My belly aches. With yesterday’s and today’s candy consumption my body is beginning to think Reese’s peanut butter cups are a food group. So, with my rumbling belly telling me to cut the sugar I decided to make a quick and healthy Moroccan dish with whole wheat couscous, toasted almonds and pistachios and citrus flavour. Not the salad I’m posting here, but close in terms of the nutritional benefits.

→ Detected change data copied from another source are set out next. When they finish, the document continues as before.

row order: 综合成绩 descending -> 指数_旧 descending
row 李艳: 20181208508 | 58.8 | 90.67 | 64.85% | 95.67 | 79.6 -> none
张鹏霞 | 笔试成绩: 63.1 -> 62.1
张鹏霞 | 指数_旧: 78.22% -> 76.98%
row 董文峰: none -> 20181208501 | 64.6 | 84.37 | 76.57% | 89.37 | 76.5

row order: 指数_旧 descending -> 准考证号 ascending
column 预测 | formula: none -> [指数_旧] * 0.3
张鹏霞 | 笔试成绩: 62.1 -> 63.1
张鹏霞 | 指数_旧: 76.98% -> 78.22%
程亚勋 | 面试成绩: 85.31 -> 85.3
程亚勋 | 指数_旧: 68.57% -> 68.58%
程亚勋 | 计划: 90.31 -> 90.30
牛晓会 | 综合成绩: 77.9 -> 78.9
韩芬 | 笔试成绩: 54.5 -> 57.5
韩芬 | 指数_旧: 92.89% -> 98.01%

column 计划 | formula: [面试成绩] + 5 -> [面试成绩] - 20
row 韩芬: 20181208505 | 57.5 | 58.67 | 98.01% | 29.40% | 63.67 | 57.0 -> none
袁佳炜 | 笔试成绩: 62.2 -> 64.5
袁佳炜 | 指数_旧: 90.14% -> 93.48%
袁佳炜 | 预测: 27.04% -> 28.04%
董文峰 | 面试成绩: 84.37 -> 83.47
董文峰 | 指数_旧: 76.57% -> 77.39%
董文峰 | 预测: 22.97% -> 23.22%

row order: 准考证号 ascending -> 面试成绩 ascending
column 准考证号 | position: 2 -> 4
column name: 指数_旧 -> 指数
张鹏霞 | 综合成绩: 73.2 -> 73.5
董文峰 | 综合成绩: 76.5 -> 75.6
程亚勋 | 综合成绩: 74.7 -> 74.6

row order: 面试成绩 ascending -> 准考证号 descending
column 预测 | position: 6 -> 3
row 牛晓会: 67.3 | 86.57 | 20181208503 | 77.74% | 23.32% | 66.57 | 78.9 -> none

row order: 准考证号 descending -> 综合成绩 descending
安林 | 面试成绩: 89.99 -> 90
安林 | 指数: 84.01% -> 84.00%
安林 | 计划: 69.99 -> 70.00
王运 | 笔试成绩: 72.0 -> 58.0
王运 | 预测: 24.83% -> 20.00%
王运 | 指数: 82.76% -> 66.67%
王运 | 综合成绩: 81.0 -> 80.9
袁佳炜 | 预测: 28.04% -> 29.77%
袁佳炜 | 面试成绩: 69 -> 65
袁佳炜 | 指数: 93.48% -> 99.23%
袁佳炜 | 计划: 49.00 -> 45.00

This salad is chalk full of good stuff. It has protein from the quinoa, healthy fat from the avocado, olive oil and tahini, and vitamins A, C, and K from the fresh, crunchy, red peppers. I made this salad in September when I was home alone for a month and needed something healthy to make in a big batch. Do you ever do that? Make a dish that lasts you 5 days? The first day is AWESOME and then by day 5 you never want to see that particular meal again. ’tis life. To begin, cook up your quinoa.

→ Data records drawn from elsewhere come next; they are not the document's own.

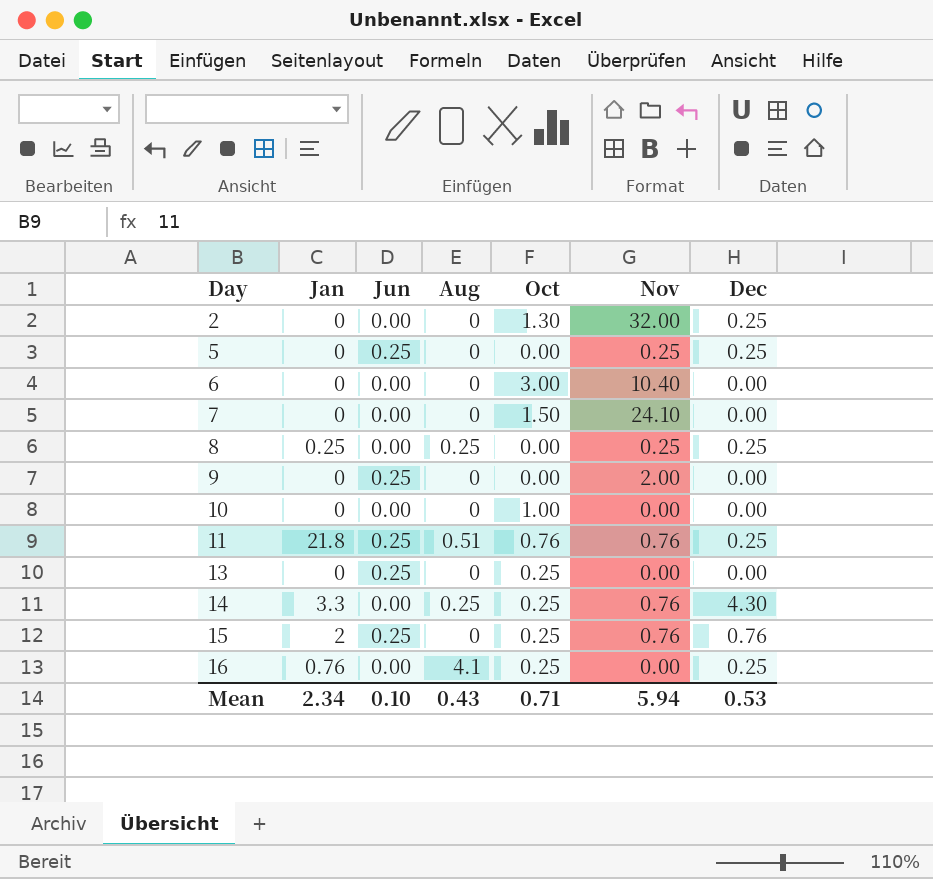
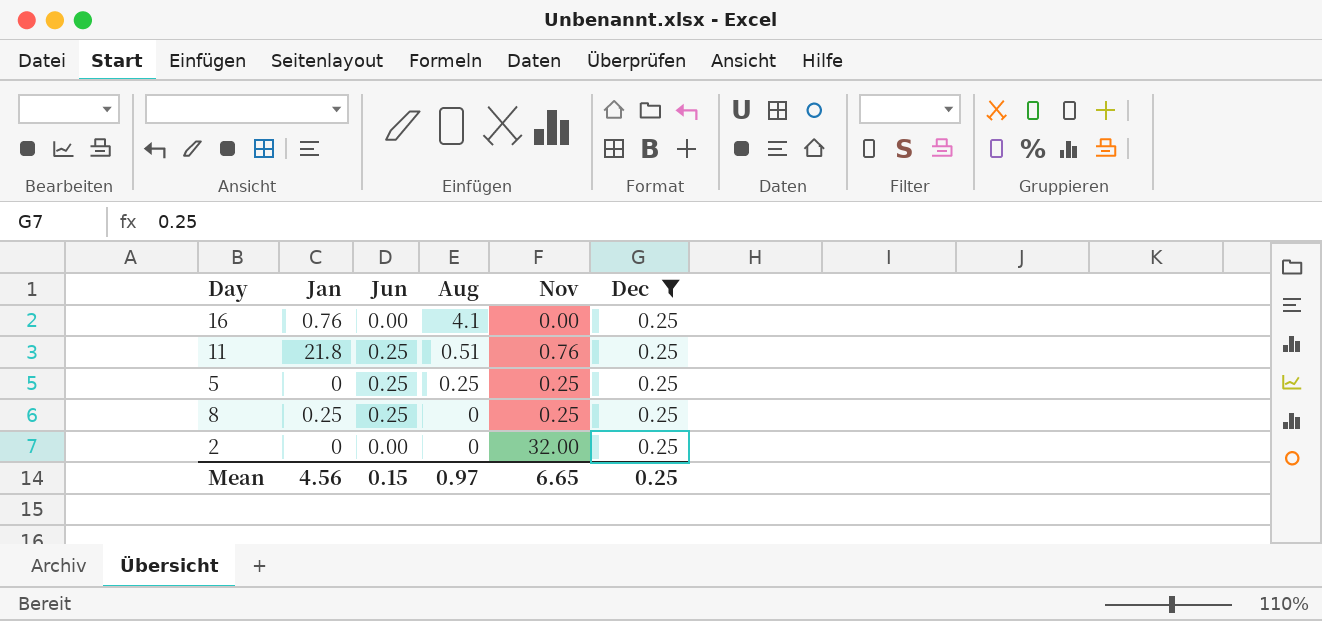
filter: none -> Dec = 0.25
row order: Day ascending -> Aug descending
column Oct | position: 5 -> none
5 | Aug: 0 -> 0.25
8 | Jun: 0.00 -> 0.25
8 | Aug: 0.25 -> 0
Mean | Jan: 2.34 -> 4.56
Mean | Jun: 0.10 -> 0.15
Mean | Aug: 0.43 -> 0.97
Mean | Nov: 5.94 -> 6.65
Mean | Dec: 0.53 -> 0.25

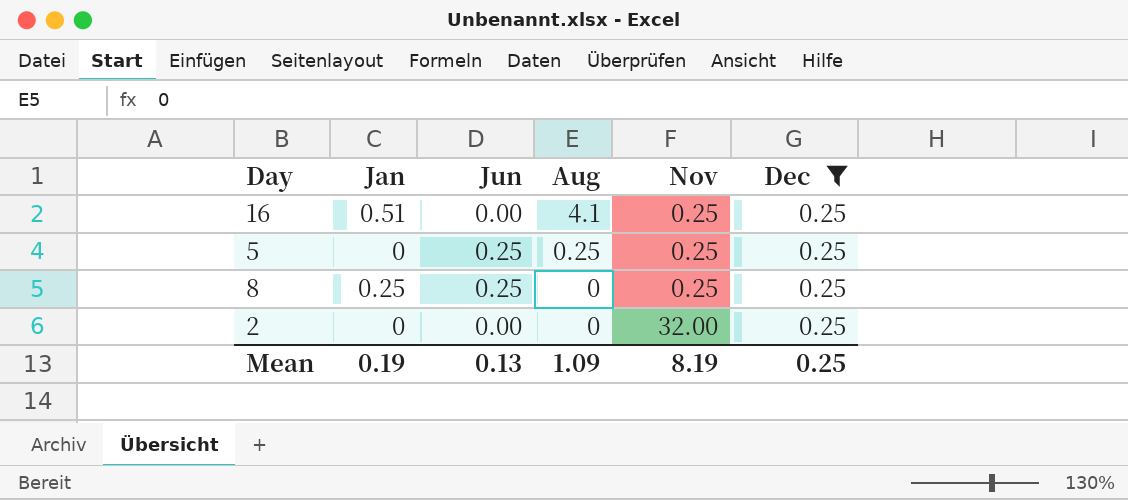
row 11: 21.8 | 0.25 | 0.51 | 0.76 | 0.25 -> none
16 | Jan: 0.76 -> 0.51
16 | Nov: 0.00 -> 0.25
Mean | Jan: 4.56 -> 0.19
Mean | Jun: 0.15 -> 0.13
Mean | Aug: 0.97 -> 1.09
Mean | Nov: 6.65 -> 8.19

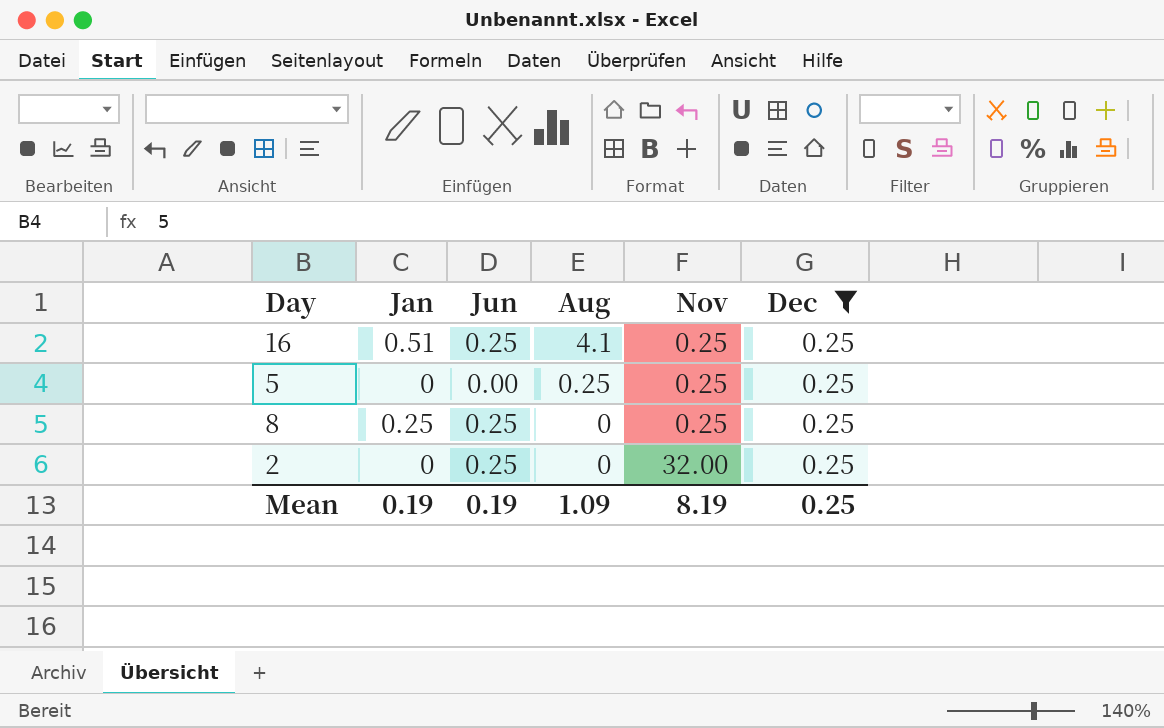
16 | Jun: 0.00 -> 0.25
5 | Jun: 0.25 -> 0.00
2 | Jun: 0.00 -> 0.25
Mean | Jun: 0.13 -> 0.19

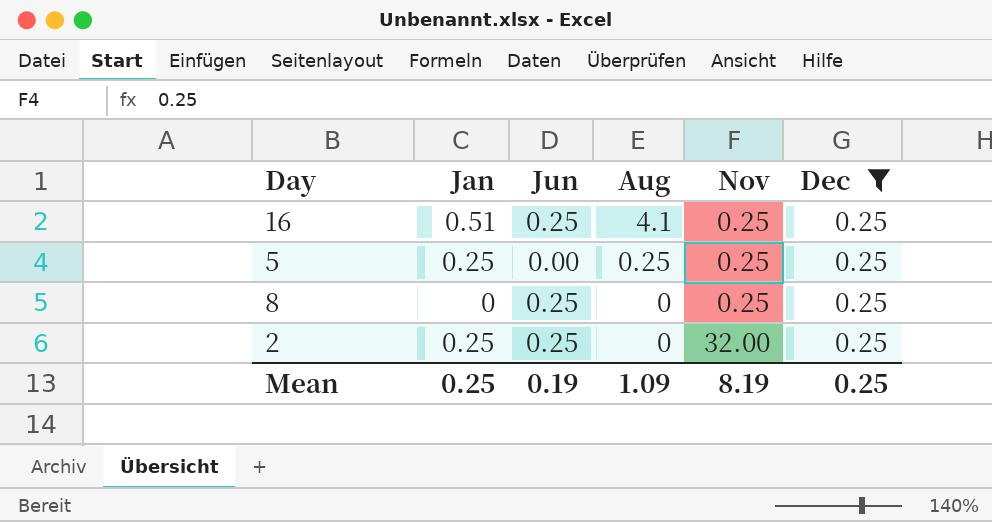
5 | Jan: 0 -> 0.25
8 | Jan: 0.25 -> 0
2 | Jan: 0 -> 0.25
Mean | Jan: 0.19 -> 0.25

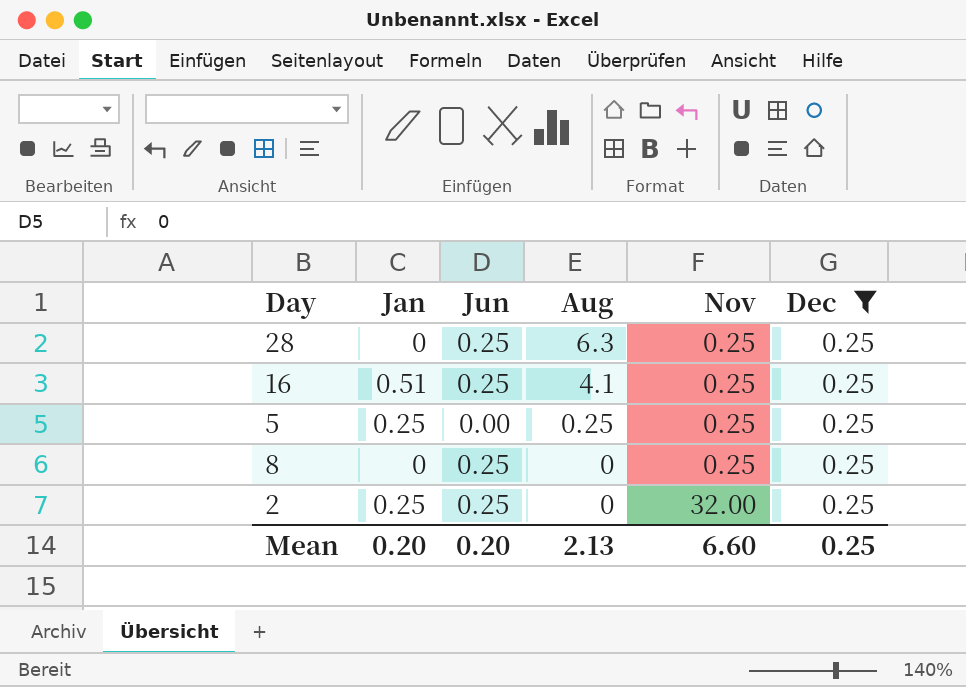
row 28: none -> 0 | 0.25 | 6.3 | 0.25 | 0.25
Mean | Jan: 0.25 -> 0.20
Mean | Jun: 0.19 -> 0.20
Mean | Aug: 1.09 -> 2.13
Mean | Nov: 8.19 -> 6.60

Chop your red pepper and onion.
Add chopped avocado.
Mix up your dressing ingredients – tahini, garlic, lemon juice, olive oil, water and salt. Oh, and make sure to take a really blurry, bad photo of it!…haha.
Mix your quinoa, dressing, and chopped red pepper, avocado and red onion together. If you like cilantro you would add it in here. I don’t like it so I left it out. Enjoy! And, Happy November!
Lemony Quinoa and Avocado Salad
Recipe adapted from Fat Girl Trapped in a Skinny Body
1 cup quinoa
2 cups water
1/2 teaspoon fine grain sea salt
1 red pepper, diced
2 avocados, diced
1/2 large red onion, chopped
1/2 cup cilantro, chopped (optional)
1/4 cup tahini
2 garlic cloves, smashed and chopped
1/2 cup fresh lemon juice (juice from two big lemons)
2 tablespoons olive oil
2 tablespoons hot water
scant 1/2 teaspoon fine grain sea salt
Rinse the quinoa in a fine-meshed strainer. In a medium saucepan heat the quinoa and water until boiling. Reduce heat and simmer until water is absorbed and quinoa fluffs up, about 15 minutes. Quinoa is done when you can see the curlique in each grain, and it is tender with a bit of pop to each bite. Drain any extra water and set aside.
While the quinoa is cooking make the dressing. Whisk together the garlic, tahini, lemon juice, and olive oil. Add the hot water to thin a bit and then the salt.
Toss the cooked quinoa, pepper, avocado, red onion, cilantro and half of the dressing. Add more dressing if you like and season with more salt to taste. Serve garnished with a bit of cilantro.